START Dataset entries

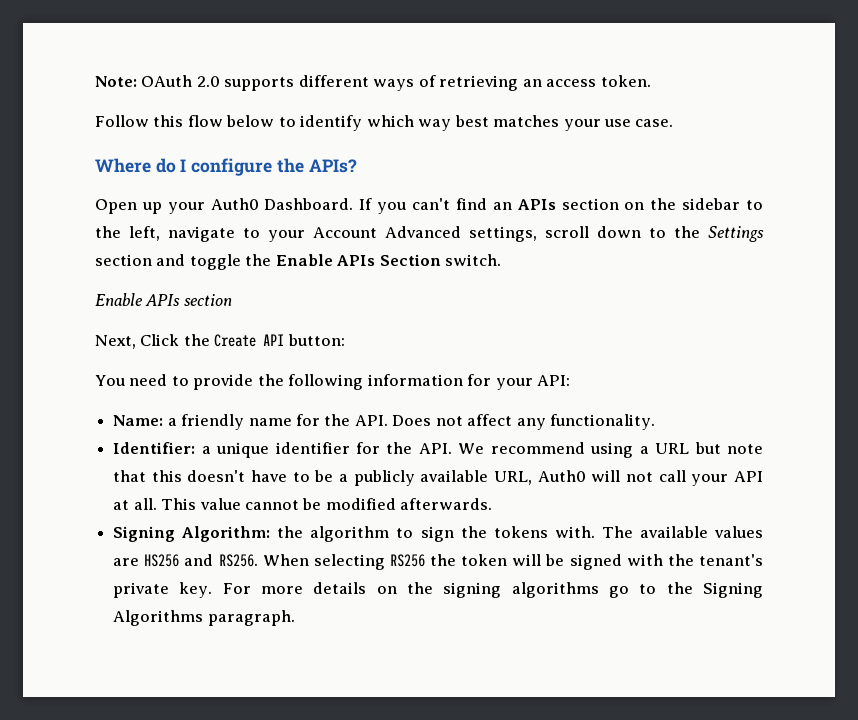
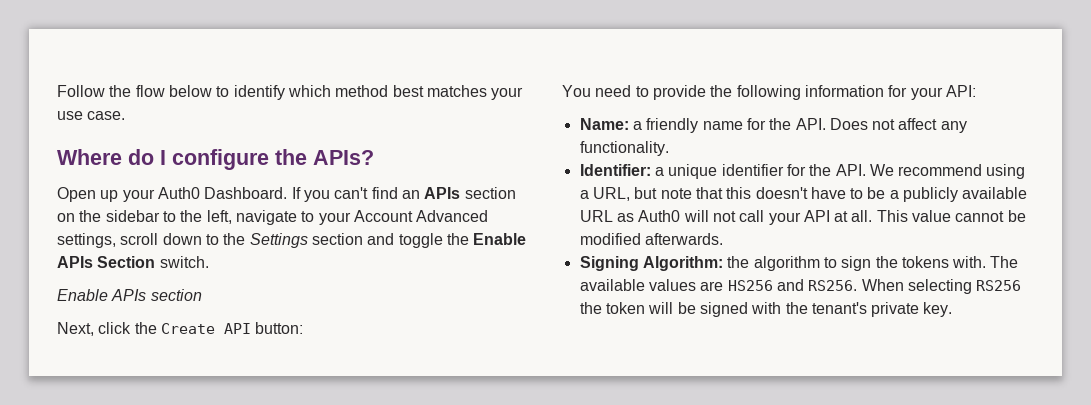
[95,75,651,91] [95,115,184,127] Note: OAuth 2.0 supports different ways of retrieving an access token. // Follow this -> [57,85,132,97] Follow the
[418,119,452,131] way -> [335,85,389,97] method
[140,334,180,346] Click -> [98,322,132,334] click
[655,443,690,454] URL -> [592,187,630,201] URL,
[494,471,533,485] URL, -> [579,210,634,222] URL as
[222,582,763,598] [113,610,295,626] For more details on the signing algorithms go to the Signing Algorithms paragraph. -> (953, 309) none

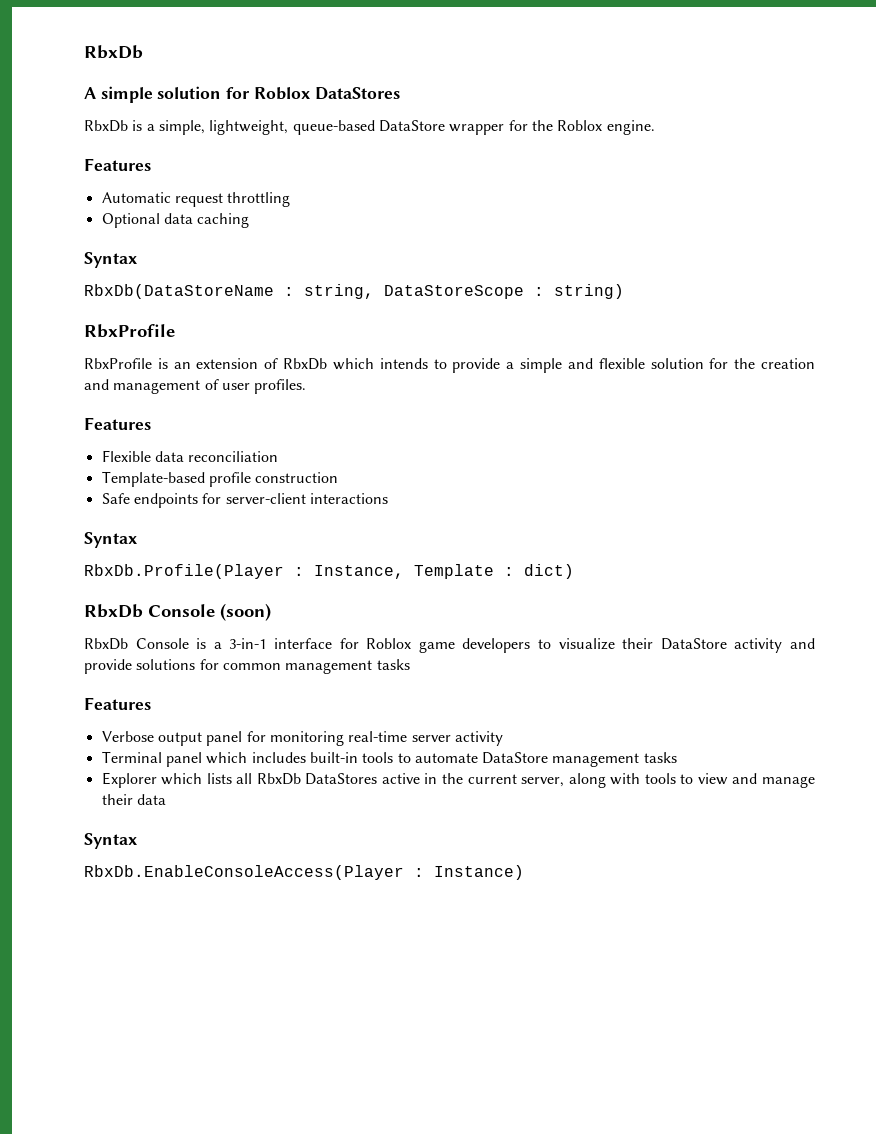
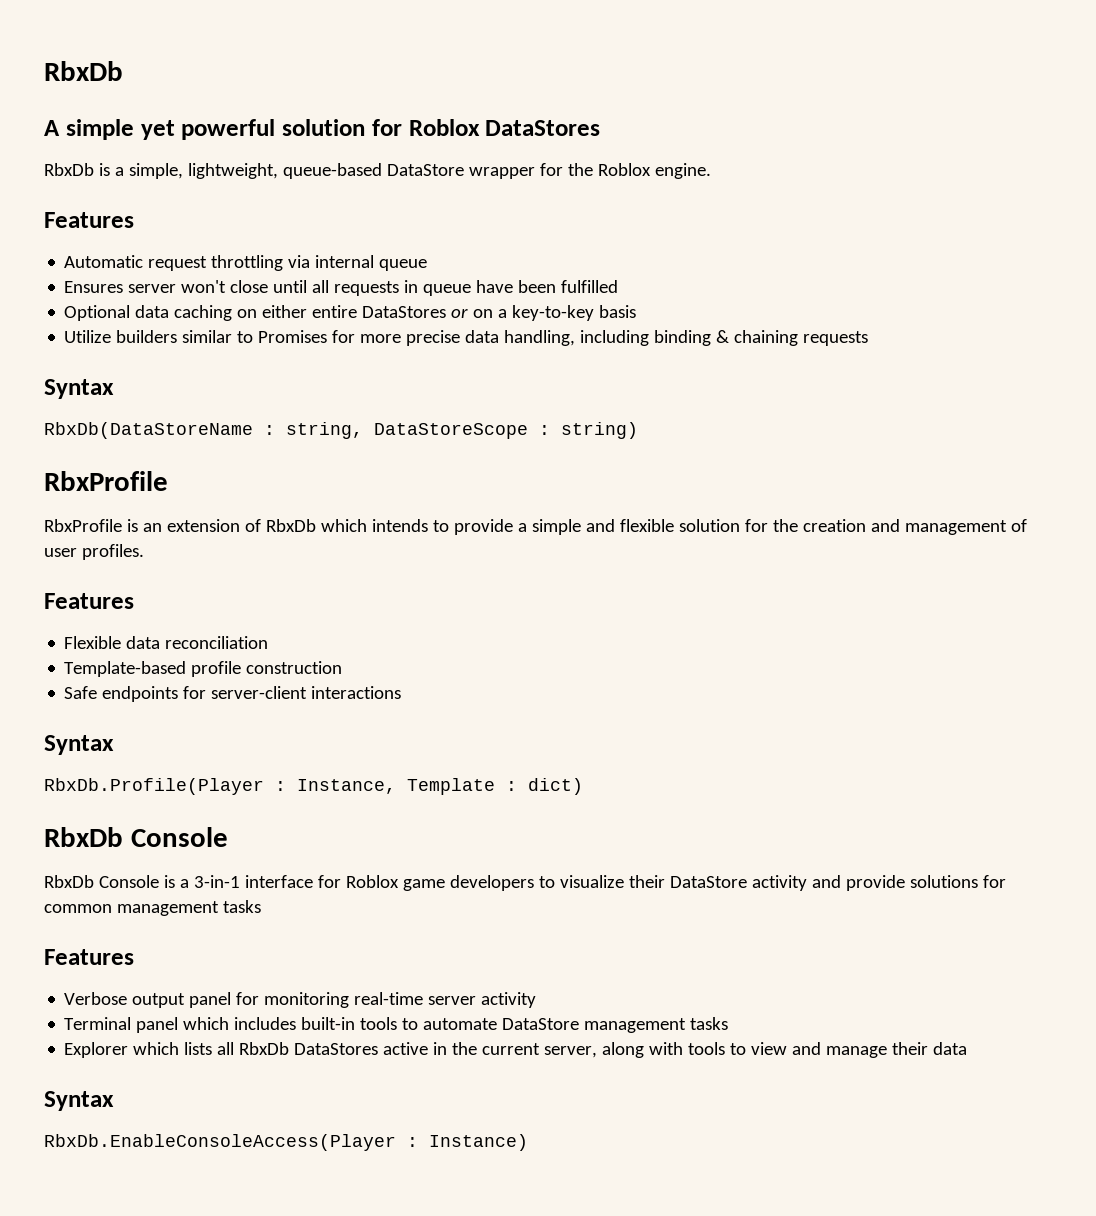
(153, 94) none -> [140,119,276,140] yet powerful
[101,213,250,228] // Optional data caching -> [288,255,428,271] [64,280,619,296] [64,305,637,321] [64,330,869,346] via internal queue // Ensures server won't close until all requests in queue have been fulfilled // Optional data caching on either entire DataStores or on a key-to-key basis // Utilize builders similar to Promises for more precise data handling, including binding & chaining requests
[220,603,271,621] (soon) -> (228, 837) none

END Dataset entries

→ **Exercise aim**
Return word for word the line bearing "[140,334,180,346] Click ->" and every later line of the entries, but none of the pictures.

→ **Written reply**
[140,334,180,346] Click -> [98,322,132,334] click
[655,443,690,454] URL -> [592,187,630,201] URL,
[494,471,533,485] URL, -> [579,210,634,222] URL as
[222,582,763,598] [113,610,295,626] For more details on the signing algorithms go to the Signing Algorithms paragraph. -> (953, 309) none

(153, 94) none -> [140,119,276,140] yet powerful
[101,213,250,228] // Optional data caching -> [288,255,428,271] [64,280,619,296] [64,305,637,321] [64,330,869,346] via internal queue // Ensures server won't close until all requests in queue have been fulfilled // Optional data caching on either entire DataStores or on a key-to-key basis // Utilize builders similar to Promises for more precise data handling, including binding & chaining requests
[220,603,271,621] (soon) -> (228, 837) none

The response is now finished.